• _Work request_:
Across the entries that follow, how many lines have the word "opposed" in them? Give only the number.

• _The records_:
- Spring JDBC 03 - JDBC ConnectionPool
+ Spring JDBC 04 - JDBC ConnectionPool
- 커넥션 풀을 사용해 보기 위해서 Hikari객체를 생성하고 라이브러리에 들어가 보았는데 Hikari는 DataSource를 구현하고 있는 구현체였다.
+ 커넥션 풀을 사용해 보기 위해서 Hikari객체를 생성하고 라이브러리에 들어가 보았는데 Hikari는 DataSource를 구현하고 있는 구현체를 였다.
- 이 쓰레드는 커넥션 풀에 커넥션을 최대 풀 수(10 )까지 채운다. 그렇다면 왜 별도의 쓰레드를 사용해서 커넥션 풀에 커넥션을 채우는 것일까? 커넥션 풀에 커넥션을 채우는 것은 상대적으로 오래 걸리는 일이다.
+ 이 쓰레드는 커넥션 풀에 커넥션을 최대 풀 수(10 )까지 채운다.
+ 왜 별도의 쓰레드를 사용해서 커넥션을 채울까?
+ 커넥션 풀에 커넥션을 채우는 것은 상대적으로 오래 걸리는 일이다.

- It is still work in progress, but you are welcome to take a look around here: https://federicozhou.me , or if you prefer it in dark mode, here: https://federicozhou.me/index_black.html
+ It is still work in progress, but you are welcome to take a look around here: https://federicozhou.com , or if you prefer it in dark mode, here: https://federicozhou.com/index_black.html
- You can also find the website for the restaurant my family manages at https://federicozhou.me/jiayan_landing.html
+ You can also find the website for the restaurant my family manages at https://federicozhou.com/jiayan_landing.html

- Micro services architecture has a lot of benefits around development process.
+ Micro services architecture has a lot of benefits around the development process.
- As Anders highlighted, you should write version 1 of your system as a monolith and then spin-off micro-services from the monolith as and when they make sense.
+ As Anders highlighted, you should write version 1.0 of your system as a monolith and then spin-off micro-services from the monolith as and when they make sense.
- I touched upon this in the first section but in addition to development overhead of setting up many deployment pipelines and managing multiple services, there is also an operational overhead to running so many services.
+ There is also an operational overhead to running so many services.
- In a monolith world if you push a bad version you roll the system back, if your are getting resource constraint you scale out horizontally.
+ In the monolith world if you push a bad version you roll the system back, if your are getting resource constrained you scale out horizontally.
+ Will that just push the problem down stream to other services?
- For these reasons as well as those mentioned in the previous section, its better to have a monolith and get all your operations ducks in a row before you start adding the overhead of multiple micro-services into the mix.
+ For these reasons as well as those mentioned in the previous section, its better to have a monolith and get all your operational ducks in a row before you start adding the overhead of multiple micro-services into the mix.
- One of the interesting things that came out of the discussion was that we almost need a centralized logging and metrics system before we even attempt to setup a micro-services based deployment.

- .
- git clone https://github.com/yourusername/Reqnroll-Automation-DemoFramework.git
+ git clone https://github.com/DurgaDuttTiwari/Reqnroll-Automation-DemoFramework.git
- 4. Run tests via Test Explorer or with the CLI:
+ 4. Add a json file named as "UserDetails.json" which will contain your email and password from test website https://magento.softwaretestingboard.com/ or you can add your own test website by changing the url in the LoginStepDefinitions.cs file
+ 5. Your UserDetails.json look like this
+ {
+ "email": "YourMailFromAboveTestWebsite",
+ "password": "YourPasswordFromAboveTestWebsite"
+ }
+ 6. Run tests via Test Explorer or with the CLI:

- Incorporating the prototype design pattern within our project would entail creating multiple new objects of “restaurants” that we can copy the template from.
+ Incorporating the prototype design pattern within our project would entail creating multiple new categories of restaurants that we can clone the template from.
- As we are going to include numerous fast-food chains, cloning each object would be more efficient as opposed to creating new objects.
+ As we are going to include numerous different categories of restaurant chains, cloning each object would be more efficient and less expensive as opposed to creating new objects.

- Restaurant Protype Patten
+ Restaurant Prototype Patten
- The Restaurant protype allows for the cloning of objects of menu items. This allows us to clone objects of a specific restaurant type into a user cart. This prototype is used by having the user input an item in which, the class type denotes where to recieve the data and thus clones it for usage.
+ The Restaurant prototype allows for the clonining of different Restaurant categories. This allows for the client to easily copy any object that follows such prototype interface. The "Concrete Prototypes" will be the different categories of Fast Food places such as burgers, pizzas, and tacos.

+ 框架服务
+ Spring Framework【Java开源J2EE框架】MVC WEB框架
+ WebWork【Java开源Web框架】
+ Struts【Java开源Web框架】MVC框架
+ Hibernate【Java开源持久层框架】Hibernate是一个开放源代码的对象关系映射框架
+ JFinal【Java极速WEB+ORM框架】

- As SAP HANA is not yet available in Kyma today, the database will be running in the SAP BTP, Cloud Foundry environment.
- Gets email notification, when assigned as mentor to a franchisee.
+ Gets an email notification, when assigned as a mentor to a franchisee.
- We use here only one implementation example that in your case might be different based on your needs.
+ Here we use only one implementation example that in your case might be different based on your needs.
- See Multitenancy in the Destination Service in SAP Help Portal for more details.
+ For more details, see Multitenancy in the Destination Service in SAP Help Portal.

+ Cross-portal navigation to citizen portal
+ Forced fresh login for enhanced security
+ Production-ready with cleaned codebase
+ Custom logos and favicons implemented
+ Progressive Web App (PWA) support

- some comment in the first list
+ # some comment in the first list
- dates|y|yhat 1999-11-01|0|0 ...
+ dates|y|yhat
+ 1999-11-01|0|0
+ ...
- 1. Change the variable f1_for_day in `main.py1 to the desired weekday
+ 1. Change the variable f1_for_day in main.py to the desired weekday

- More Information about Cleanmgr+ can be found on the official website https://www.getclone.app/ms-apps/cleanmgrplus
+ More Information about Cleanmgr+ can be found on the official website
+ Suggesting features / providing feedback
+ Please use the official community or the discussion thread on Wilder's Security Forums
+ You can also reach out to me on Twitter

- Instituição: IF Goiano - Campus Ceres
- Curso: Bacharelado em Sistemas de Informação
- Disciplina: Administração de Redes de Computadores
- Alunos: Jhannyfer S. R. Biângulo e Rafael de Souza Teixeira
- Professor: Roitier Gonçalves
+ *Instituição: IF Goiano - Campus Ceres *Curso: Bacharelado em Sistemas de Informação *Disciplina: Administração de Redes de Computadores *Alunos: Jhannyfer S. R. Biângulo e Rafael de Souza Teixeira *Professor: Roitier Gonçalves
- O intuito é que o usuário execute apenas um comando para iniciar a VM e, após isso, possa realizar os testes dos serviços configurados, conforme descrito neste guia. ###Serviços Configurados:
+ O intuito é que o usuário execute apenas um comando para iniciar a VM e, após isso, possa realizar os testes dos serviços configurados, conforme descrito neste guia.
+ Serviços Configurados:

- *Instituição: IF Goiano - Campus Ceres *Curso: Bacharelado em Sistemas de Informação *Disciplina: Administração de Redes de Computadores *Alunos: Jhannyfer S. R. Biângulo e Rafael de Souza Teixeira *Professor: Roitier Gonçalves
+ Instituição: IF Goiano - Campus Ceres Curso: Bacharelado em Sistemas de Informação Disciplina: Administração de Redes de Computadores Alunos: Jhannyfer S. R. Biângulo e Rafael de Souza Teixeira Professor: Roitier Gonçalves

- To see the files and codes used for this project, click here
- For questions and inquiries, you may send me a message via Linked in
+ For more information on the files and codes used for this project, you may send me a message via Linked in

• _Output_:
2